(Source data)
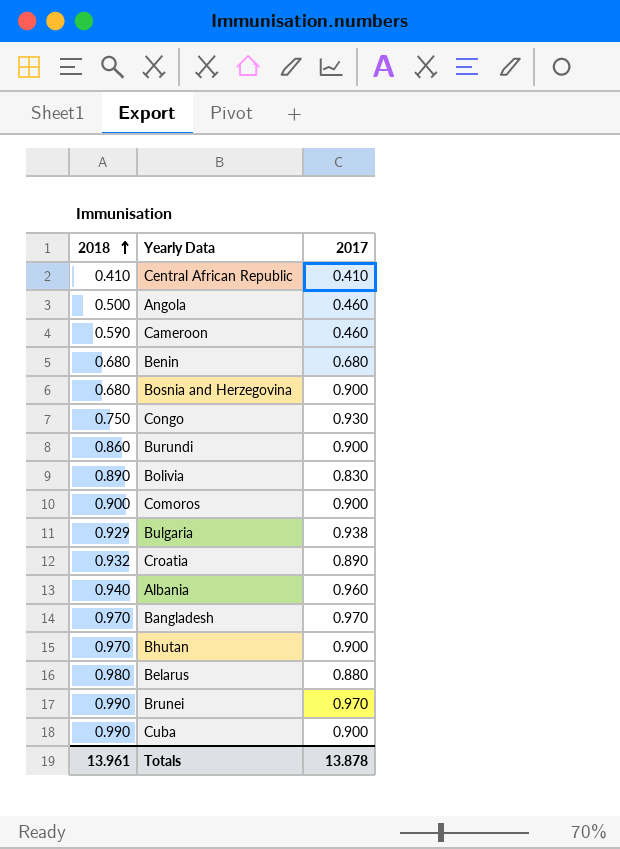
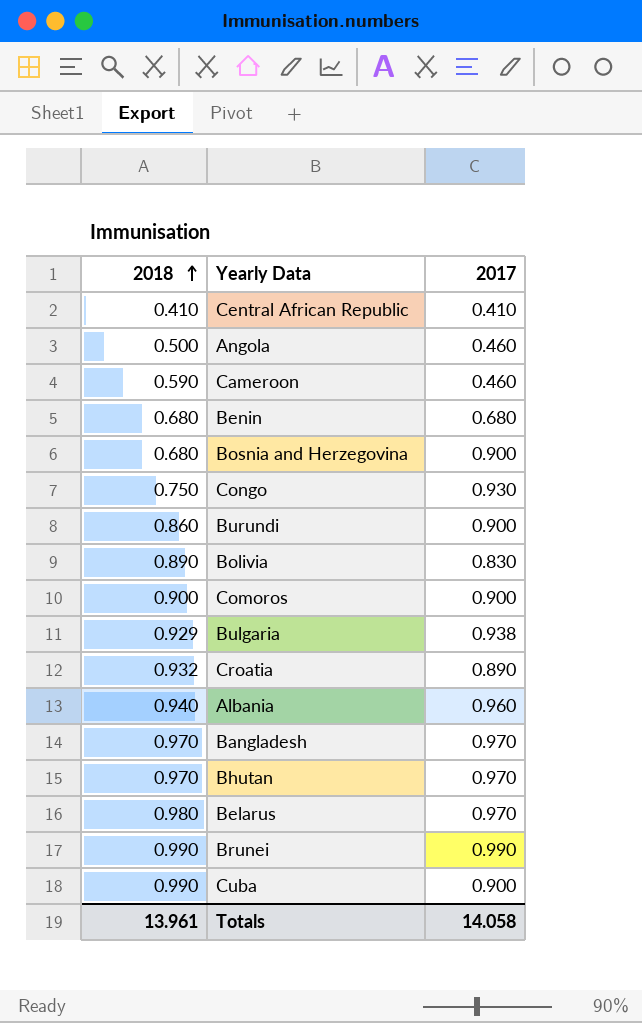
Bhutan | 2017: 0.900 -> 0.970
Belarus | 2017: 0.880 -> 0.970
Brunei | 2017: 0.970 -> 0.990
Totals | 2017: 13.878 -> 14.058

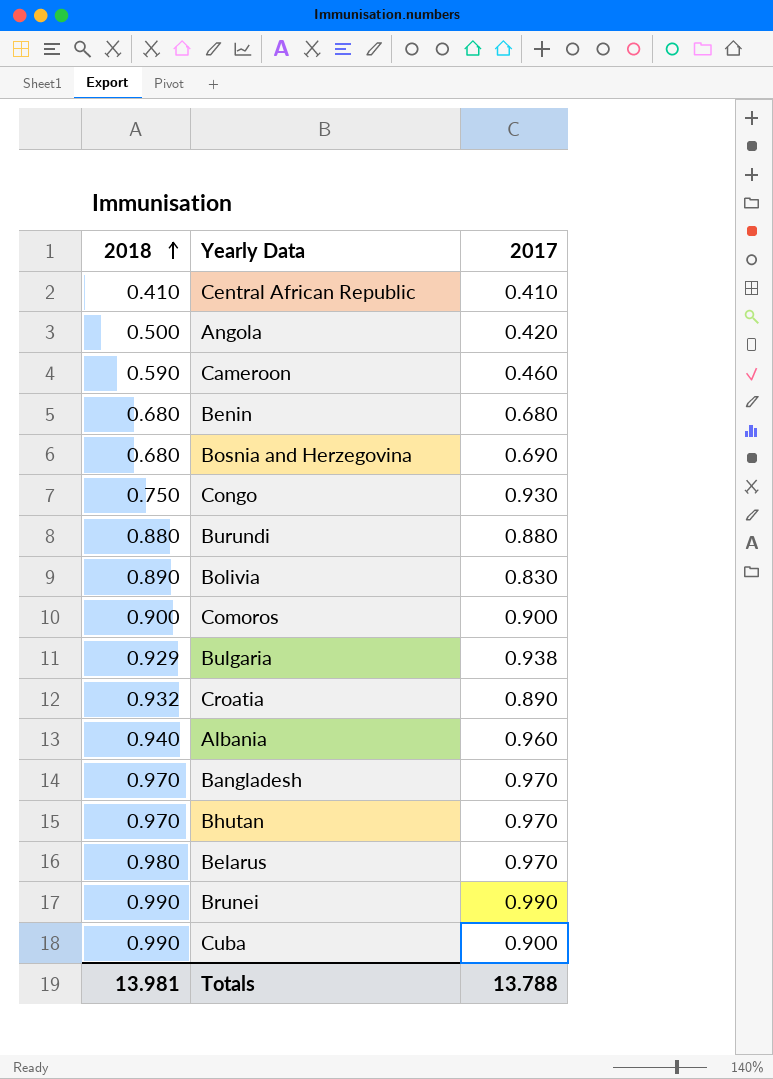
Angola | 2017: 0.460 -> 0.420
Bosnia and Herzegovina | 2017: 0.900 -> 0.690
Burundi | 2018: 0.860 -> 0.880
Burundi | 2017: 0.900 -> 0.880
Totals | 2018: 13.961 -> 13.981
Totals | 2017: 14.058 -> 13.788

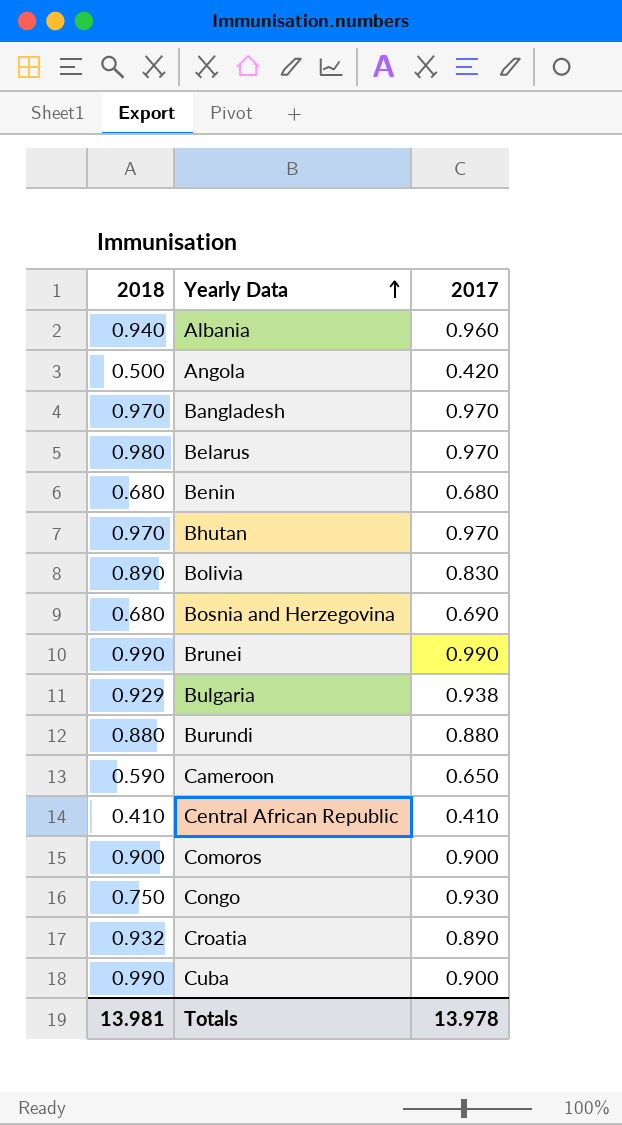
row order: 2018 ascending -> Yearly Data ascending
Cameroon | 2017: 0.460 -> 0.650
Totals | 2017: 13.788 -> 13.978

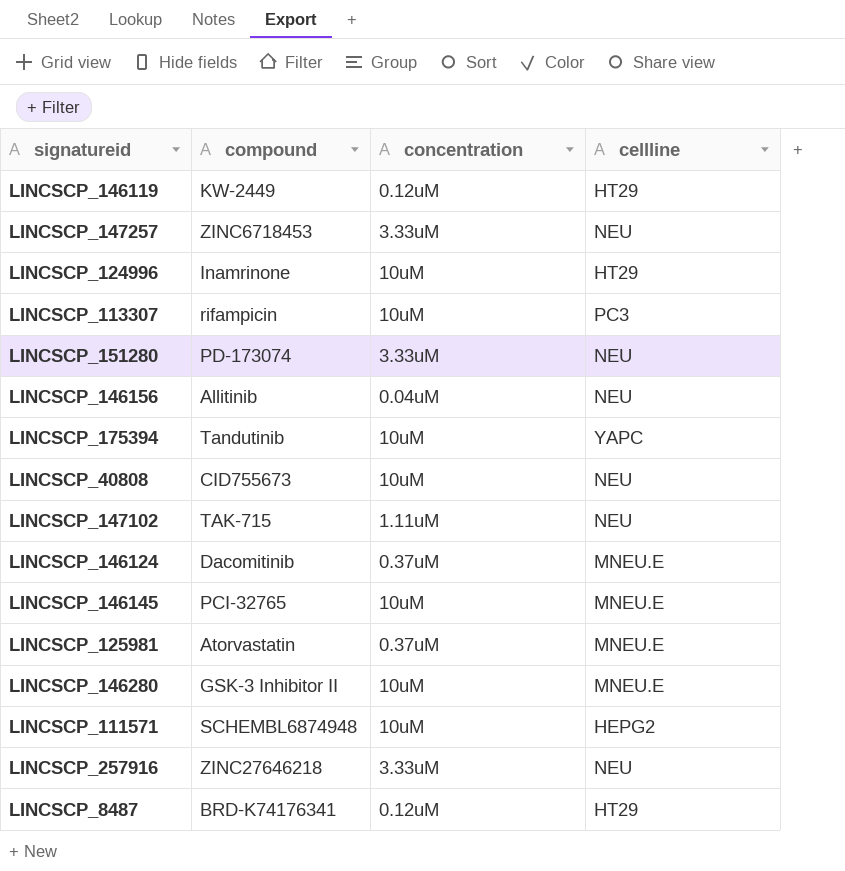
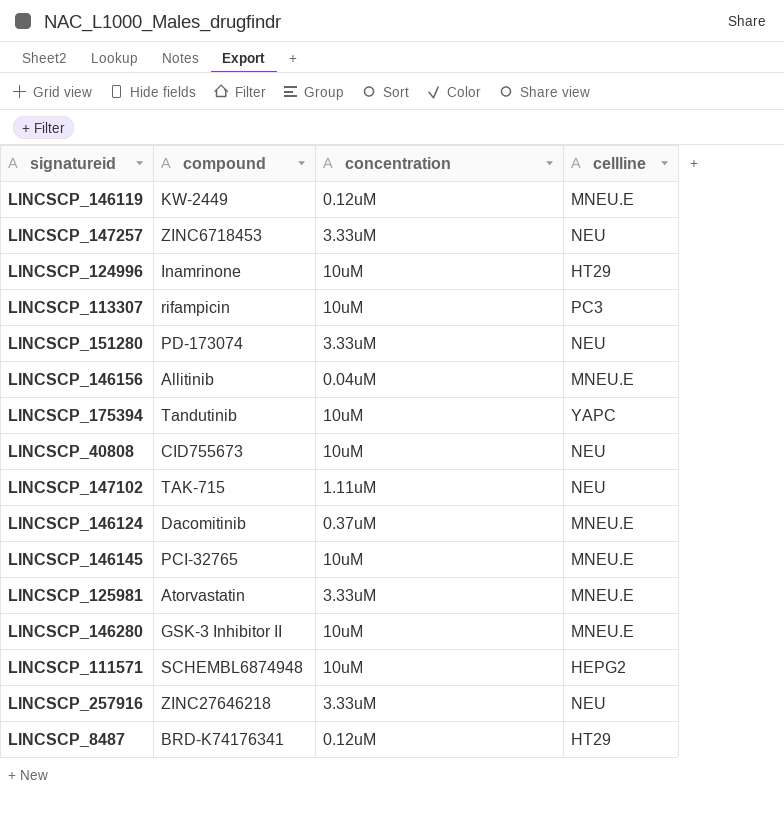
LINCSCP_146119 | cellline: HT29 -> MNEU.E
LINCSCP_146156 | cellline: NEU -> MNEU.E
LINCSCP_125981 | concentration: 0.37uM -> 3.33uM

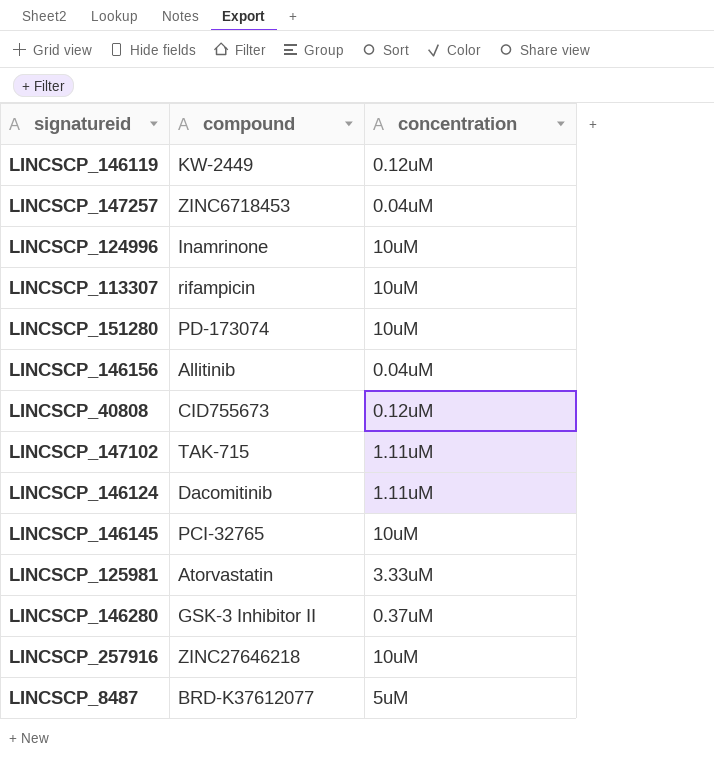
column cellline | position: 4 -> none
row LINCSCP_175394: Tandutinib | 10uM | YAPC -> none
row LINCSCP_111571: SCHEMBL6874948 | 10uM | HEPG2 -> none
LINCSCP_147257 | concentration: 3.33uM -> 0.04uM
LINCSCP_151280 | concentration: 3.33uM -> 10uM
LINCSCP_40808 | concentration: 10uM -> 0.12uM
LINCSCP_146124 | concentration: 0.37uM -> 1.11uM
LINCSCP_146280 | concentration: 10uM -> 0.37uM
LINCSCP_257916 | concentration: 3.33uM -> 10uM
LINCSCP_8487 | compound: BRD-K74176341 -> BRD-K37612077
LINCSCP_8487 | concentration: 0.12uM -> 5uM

---

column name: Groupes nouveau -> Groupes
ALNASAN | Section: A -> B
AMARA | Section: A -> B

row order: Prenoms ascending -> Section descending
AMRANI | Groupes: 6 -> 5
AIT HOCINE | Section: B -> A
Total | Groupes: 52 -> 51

## What the exercise asks:
Reproduce exactly, with no pictures, the lines above from the one holding "Totals | 2018: 13.961 -> 13.981" to the one holding "LINCSCP_151280 | concentration: 3.33uM", inclusive.

## Answer to this problem:
Totals | 2018: 13.961 -> 13.981
Totals | 2017: 14.058 -> 13.788

row order: 2018 ascending -> Yearly Data ascending
Cameroon | 2017: 0.460 -> 0.650
Totals | 2017: 13.788 -> 13.978

LINCSCP_146119 | cellline: HT29 -> MNEU.E
LINCSCP_146156 | cellline: NEU -> MNEU.E
LINCSCP_125981 | concentration: 0.37uM -> 3.33uM

column cellline | position: 4 -> none
row LINCSCP_175394: Tandutinib | 10uM | YAPC -> none
row LINCSCP_111571: SCHEMBL6874948 | 10uM | HEPG2 -> none
LINCSCP_147257 | concentration: 3.33uM -> 0.04uM
LINCSCP_151280 | concentration: 3.33uM -> 10uM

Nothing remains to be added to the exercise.